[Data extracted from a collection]
====================

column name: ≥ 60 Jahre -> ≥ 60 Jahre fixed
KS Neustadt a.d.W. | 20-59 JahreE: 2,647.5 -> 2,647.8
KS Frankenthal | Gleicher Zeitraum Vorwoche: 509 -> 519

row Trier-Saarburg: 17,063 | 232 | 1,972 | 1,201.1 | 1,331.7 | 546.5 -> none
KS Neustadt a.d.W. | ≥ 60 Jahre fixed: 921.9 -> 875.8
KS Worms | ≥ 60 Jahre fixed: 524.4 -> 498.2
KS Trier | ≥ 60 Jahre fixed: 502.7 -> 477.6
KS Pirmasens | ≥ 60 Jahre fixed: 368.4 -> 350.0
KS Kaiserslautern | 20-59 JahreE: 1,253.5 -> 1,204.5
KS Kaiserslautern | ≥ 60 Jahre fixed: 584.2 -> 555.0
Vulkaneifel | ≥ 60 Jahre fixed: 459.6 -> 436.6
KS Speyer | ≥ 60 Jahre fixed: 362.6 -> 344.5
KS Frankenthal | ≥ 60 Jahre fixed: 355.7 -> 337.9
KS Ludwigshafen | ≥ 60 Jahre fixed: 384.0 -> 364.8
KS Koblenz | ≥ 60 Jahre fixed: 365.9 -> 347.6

====================

→ **What the task asks**: Write every line of the entries again, word for word.

→ **Task answer**:
column name: ≥ 60 Jahre -> ≥ 60 Jahre fixed
KS Neustadt a.d.W. | 20-59 JahreE: 2,647.5 -> 2,647.8
KS Frankenthal | Gleicher Zeitraum Vorwoche: 509 -> 519

row Trier-Saarburg: 17,063 | 232 | 1,972 | 1,201.1 | 1,331.7 | 546.5 -> none
KS Neustadt a.d.W. | ≥ 60 Jahre fixed: 921.9 -> 875.8
KS Worms | ≥ 60 Jahre fixed: 524.4 -> 498.2
KS Trier | ≥ 60 Jahre fixed: 502.7 -> 477.6
KS Pirmasens | ≥ 60 Jahre fixed: 368.4 -> 350.0
KS Kaiserslautern | 20-59 JahreE: 1,253.5 -> 1,204.5
KS Kaiserslautern | ≥ 60 Jahre fixed: 584.2 -> 555.0
Vulkaneifel | ≥ 60 Jahre fixed: 459.6 -> 436.6
KS Speyer | ≥ 60 Jahre fixed: 362.6 -> 344.5
KS Frankenthal | ≥ 60 Jahre fixed: 355.7 -> 337.9
KS Ludwigshafen | ≥ 60 Jahre fixed: 384.0 -> 364.8
KS Koblenz | ≥ 60 Jahre fixed: 365.9 -> 347.6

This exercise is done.